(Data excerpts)
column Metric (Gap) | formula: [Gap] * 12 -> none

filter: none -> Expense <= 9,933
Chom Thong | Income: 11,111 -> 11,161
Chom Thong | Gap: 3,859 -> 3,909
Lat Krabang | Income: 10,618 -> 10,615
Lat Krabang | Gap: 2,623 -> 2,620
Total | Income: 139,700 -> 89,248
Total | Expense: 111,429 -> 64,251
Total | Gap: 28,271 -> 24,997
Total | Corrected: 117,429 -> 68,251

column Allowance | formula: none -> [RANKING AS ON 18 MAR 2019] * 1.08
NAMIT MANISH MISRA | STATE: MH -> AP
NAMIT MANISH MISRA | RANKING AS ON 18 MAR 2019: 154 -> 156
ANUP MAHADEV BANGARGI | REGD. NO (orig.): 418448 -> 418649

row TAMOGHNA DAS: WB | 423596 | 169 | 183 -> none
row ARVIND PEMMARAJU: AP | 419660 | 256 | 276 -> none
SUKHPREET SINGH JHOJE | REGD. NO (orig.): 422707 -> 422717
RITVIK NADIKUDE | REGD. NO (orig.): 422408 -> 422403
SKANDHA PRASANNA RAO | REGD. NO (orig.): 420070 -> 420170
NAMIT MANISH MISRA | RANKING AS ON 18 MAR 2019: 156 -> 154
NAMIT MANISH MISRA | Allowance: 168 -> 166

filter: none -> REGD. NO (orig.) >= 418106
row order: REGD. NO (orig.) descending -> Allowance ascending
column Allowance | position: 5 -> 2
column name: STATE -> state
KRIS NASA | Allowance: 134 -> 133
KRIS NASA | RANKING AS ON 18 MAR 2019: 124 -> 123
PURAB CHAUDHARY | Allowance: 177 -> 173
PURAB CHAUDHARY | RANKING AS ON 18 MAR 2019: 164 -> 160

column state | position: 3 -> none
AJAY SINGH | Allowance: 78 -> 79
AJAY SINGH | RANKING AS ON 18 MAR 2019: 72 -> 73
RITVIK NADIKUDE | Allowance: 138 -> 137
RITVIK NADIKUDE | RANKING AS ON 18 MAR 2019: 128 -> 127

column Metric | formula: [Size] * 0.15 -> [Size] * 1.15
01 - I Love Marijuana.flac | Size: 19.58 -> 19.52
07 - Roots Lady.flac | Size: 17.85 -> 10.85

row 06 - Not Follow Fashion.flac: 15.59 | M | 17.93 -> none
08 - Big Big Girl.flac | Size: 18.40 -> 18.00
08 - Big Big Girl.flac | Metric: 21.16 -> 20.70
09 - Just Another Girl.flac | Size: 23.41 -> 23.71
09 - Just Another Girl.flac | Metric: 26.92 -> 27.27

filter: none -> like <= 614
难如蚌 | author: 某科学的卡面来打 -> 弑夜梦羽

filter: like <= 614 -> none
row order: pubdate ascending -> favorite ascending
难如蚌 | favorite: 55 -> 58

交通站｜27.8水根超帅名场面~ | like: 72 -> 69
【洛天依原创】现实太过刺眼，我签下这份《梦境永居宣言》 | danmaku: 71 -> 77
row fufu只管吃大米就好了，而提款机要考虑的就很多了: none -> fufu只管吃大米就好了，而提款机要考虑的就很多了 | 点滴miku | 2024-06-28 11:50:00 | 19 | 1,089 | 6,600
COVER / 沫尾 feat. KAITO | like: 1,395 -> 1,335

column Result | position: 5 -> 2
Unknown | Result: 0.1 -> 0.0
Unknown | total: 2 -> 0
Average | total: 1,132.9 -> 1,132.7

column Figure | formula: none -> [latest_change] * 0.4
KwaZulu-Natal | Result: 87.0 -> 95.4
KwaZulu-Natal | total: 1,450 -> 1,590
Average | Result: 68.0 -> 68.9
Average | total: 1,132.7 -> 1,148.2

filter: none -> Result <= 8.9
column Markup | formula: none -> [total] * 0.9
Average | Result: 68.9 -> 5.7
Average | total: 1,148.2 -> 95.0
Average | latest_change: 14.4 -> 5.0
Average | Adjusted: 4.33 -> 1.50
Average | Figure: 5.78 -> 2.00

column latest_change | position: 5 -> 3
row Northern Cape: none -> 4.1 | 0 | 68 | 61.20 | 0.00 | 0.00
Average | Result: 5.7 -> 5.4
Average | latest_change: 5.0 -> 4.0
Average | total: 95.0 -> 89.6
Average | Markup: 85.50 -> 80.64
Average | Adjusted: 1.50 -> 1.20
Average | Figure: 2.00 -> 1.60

> [PROBLEM]
Could you set down exactly the lines above, from the one containing "Average | total: 1,148.2 -> 95.0" through the last, including both and nothing else?

> [WRITTEN RESPONSE]
Average | total: 1,148.2 -> 95.0
Average | latest_change: 14.4 -> 5.0
Average | Adjusted: 4.33 -> 1.50
Average | Figure: 5.78 -> 2.00

column latest_change | position: 5 -> 3
row Northern Cape: none -> 4.1 | 0 | 68 | 61.20 | 0.00 | 0.00
Average | Result: 5.7 -> 5.4
Average | latest_change: 5.0 -> 4.0
Average | total: 95.0 -> 89.6
Average | Markup: 85.50 -> 80.64
Average | Adjusted: 1.50 -> 1.20
Average | Figure: 2.00 -> 1.60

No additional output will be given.